Wednesday, August 29, 2018

Detroit *** (2017)

Detroit begins with an innovative animated sequence explaining the historical context of the 1967 uprising. Detroit, the center of the American Auto industry, offered thousands of jobs to African-Americans migrating from the South, but they were also relegated to a few neighborhoods and were under constant surveillance. By 1967, tensions reached the tipping point between residents and the police.

The film follows many characters over the course of a few days. John Boyega portrays a security guard who gets ensnared in a horrible situation. Other characters include members of The Dramatics, a Motown group, a Vietnam veteran played by Anthony Mackie, and Will Poulter as a racist cop. 

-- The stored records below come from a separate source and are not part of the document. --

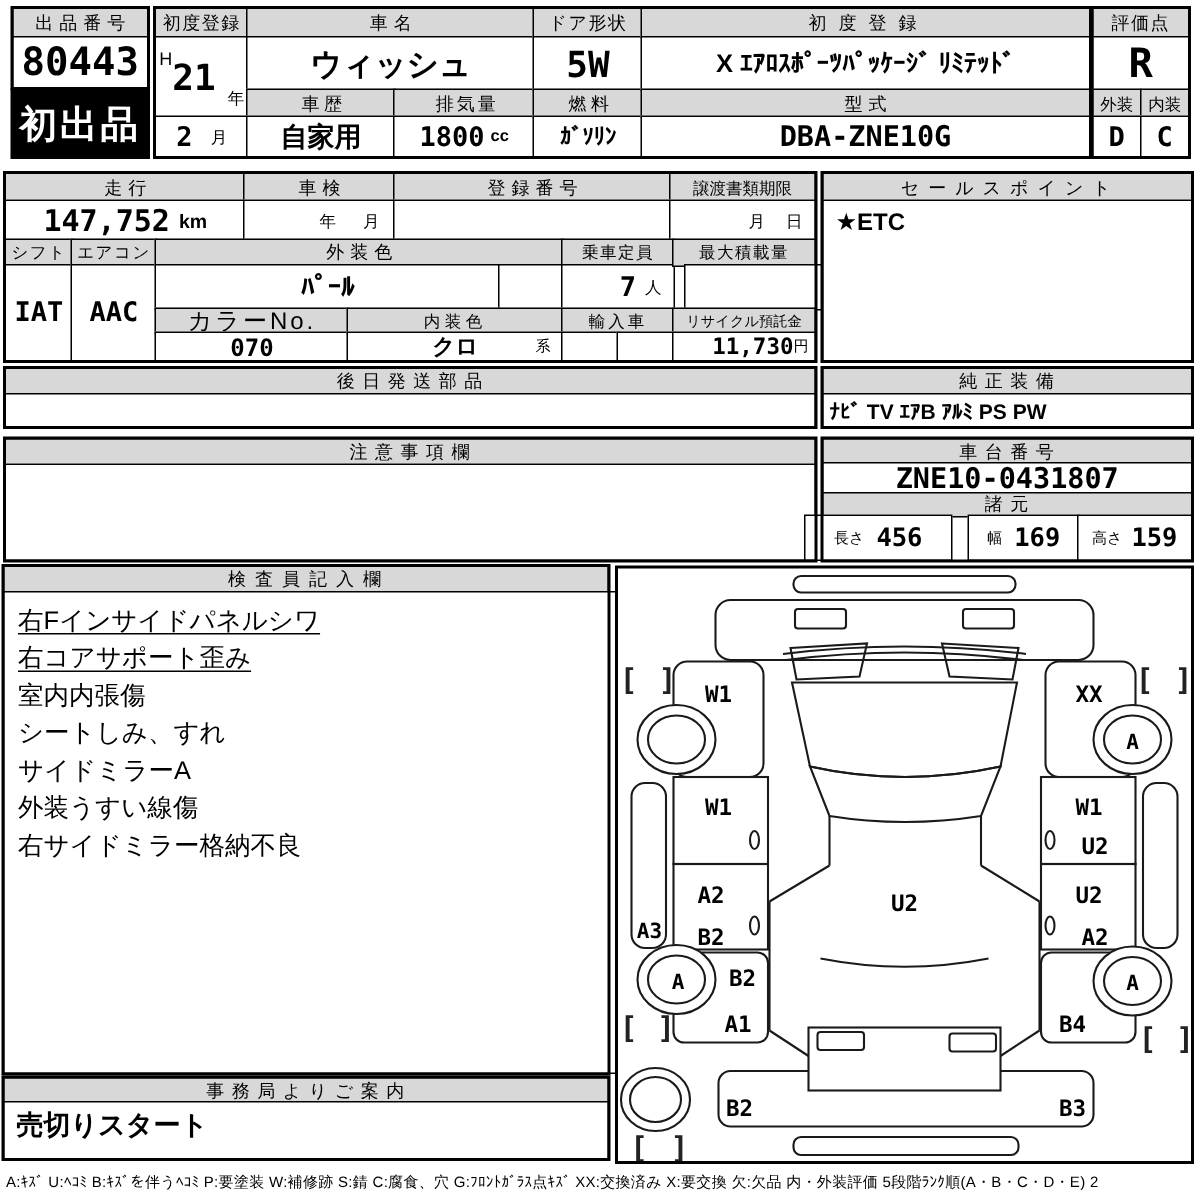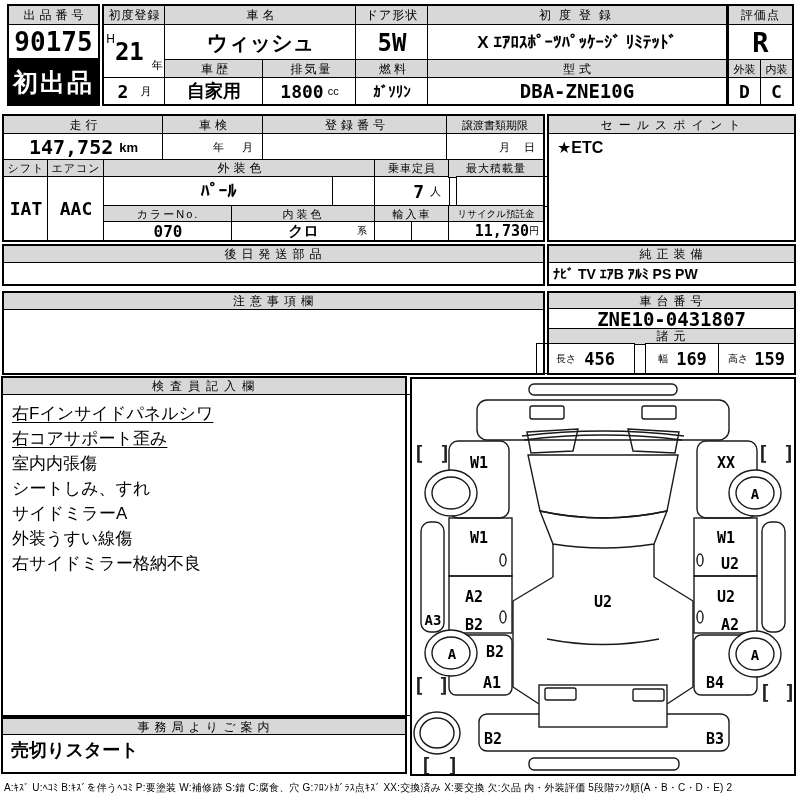--- a/index.html
+++ b/index.html
@@ -7,35 +7,35 @@
   body { width:800px; height:800px; font-family:"Liberation Sans","DejaVu Sans",sans-serif; color:#000; position:relative; }
   #sheet { position:absolute; left:0; top:0; width:800px; height:800px; background:#fff; overflow:hidden; }
   .c { position:absolute; border:1px solid #000; background:#fff; display:flex; align-items:center; justify-content:center; overflow:hidden; }
   .blk { display:block; }
   .hd { background:#d8d8d8; font-size:12px; letter-spacing:4px; padding-left:4px; }
   .t0 { letter-spacing:0; padding-left:0; }
   .b { font-weight:bold; }
   .mono { font-family:"DejaVu Sans Mono","Liberation Mono",monospace; }
   .frame { position:absolute; border:2px solid #000; background:transparent; pointer-events:none; }
   .badge { background:#000; color:#fff; letter-spacing:2px;text-align:center; }
-  .unit { font-weight:normal; }
+  .unit { font-weight:bold; }
   .note-line { font-size:17px; line-height:25px; white-space:nowrap; }
   .u { text-decoration:underline; text-underline-offset:3px; }
   .legend { position:absolute; font-size:10px; white-space:nowrap; letter-spacing:0.2px; }
   svg text { font-family:"DejaVu Sans Mono","Liberation Mono",monospace; font-weight:bold; }
   .right { justify-content:flex-end; }
   .left { justify-content:flex-start; }
 </style>
 </head>
 <body>
 
 <div id="sheet">
 
   <div class="c hd" style="left:8px;top:5px;width:91px;height:21px">出品番号</div>
-  <div class="c b mono" style="left:8px;top:24px;width:91px;height:36px;font-size:26px">90175</div>
+  <div class="c b mono" style="left:8px;top:24px;width:91px;height:36px;font-size:26px">80443</div>
   <div class="c b badge" style="left:8px;top:60px;width:91px;height:45px;font-size:25px">初出品</div>
 
   <div class="c hd t0" style="left:103px;top:5px;width:63px;height:21px;font-size:12px;letter-spacing:1px">初度登録</div>
   <div class="c" style="left:103px;top:24px;width:63px;height:55px">
     <span style="font-size:12px;align-self:flex-start;margin-top:7px">H</span>
     <span class="b mono" style="font-size:24px">21</span>
     <span style="font-size:11px;align-self:flex-end;margin:0 0 5px 8px">年</span>
   </div>
   <div class="c" style="left:103px;top:77px;width:63px;height:28px">
     <span class="b mono" style="font-size:18px">2</span>
@@ -88,21 +88,21 @@
   </div>
 
   <div class="c hd t0" style="left:3px;top:159px;width:46px;height:19px;font-size:11px;letter-spacing:1px">シフト</div>
   <div class="c hd t0" style="left:47px;top:159px;width:58px;height:19px;font-size:11px;letter-spacing:1px">エアコン</div>
   <div class="c b mono" style="left:3px;top:176px;width:46px;height:65px;font-size:18px">IAT</div>
   <div class="c b mono" style="left:47px;top:176px;width:58px;height:65px;font-size:18px">AAC</div>
 
   <div class="c hd" style="left:103px;top:159px;width:273px;height:19px">外装色</div>
   <div class="c b" style="left:103px;top:176px;width:231px;height:31px;font-size:18px">ﾊﾟｰﾙ</div>
   <div class="c" style="left:332px;top:176px;width:44px;height:31px"></div>
-  <div class="c hd t0" style="left:103px;top:205px;width:130px;height:18px;font-size:11px;letter-spacing:2px">カラーNo.</div>
+  <div class="c hd t0" style="left:103px;top:205px;width:130px;height:18px;font-size:16px;letter-spacing:2px">カラーNo.</div>
   <div class="c b mono" style="left:103px;top:221px;width:130px;height:20px;font-size:16px">070</div>
   <div class="c hd t0" style="left:231px;top:205px;width:145px;height:18px;font-size:11px;letter-spacing:3px">内装色</div>
   <div class="c" style="left:231px;top:221px;width:145px;height:20px">
     <span class="b" style="font-size:15px">クロ</span>
     <span style="font-size:10px;position:absolute;right:8px;bottom:2px">系</span>
   </div>
 
   <div class="c hd t0" style="left:374px;top:159px;width:76px;height:19px;font-size:11px;letter-spacing:1px">乗車定員</div>
   <div class="c right" style="left:374px;top:176px;width:76px;height:31px;padding-right:8px">
     <span class="b mono" style="font-size:18px">7</span>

A large portion of the film recreates The Algiers Motel Incident. On July 25-26, 1967 members of the Detroit Police Department and the Michigan National guard terrorized guests at a motel after someone reportedly fired a gun from a window. Three civilians, all African-American, were killed, while all nine hostages were physically and mentally brutalized. In 1968 the New Yorker writer John Hersey published a book after interviewing the participants. 

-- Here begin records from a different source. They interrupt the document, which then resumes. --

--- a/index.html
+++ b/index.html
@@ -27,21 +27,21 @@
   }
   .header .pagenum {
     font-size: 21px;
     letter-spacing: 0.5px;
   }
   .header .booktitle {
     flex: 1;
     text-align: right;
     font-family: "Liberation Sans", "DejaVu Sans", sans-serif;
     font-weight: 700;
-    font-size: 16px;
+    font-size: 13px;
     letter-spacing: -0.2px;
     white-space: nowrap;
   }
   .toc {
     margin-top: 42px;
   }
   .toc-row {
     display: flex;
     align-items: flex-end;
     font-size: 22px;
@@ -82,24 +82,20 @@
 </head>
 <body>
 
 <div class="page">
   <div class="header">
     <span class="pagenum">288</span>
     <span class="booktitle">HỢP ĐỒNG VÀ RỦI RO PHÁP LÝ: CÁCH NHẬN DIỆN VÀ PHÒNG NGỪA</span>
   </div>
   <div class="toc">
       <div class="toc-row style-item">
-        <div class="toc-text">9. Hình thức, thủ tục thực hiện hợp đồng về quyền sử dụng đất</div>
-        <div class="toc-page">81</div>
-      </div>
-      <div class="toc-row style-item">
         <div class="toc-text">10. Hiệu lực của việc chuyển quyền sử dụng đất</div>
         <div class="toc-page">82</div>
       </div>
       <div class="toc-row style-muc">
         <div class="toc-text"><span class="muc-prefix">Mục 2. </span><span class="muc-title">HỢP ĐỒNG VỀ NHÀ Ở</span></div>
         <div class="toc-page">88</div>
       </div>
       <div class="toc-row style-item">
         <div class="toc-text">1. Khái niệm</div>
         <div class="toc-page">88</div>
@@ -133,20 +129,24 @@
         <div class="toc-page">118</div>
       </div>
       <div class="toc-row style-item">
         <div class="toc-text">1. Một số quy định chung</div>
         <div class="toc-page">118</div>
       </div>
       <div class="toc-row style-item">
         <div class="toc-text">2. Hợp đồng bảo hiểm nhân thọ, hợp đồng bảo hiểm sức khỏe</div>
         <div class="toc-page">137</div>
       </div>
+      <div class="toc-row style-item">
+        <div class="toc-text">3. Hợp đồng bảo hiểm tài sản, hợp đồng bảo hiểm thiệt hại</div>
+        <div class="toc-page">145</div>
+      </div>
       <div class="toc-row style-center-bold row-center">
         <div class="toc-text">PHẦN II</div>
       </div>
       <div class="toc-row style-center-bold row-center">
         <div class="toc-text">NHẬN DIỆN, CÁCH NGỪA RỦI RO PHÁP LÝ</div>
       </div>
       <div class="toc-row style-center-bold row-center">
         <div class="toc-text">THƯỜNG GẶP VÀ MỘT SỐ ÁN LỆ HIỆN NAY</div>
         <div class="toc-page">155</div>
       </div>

Released a few weeks before the deadly hate rally at Charlottesville, Detroit hit an especially raw nerve during its initial theater run. Sequences play out in the film that could easily happen today when those on the side of hate are emboldened. Historical films fade in and out of relevance, but few have nailed the fear and anxiety of the current moment more than Detroit.

Kathryn Bigelow's previous two films, The Hurt Locker and Zero Dark Thirty, established her as a leading voice in American cinema. Bigelow's foray into the 1960s features her signature stylized, fast pace style. There's a smooth velocity to her films, fast moving but never over the top. Detroit moves along well enough, but does sputter in the last act.

The disappointment of Detroit is that we never get the complex tapestry of the city at that particular point in history. There's a brief scene with Congressman John Conyers, but for the most part little is explored on how and why the city reacted the way it did. Bigelow and screenwriter Mark Boal present us with a wrenching study of man's inhumanity to man. The effect is hollow and saddening.

The last 50 minutes are an elliptical procedural, a Law & Order episode on speed. There's little said on the aftermath of 1967 and how it effected the future of Detroit and its people. A lack of a protagonist also works to the film's detriment. Boyega isn't given enough to do that leaves a lasting impression. Algee Smith gives a sincere performance as as Dramatics performer Larry Reed also gets short thrift in the script. Unfortunately, the standout performances are from the most vile characters, especially Poulter.

Detroit is a flawed film, but one that may open the way for a more sobering approach to America's history.  Bigelow depicts the Civil Rights era without the triumphalism that's problematic in films like The Help and Selma, films that can leave the impression that racism and discrimination are relics from a past era. Detroit breaks from the rest in that sense. I left the film uneasy, overwhelmed, and uncertain.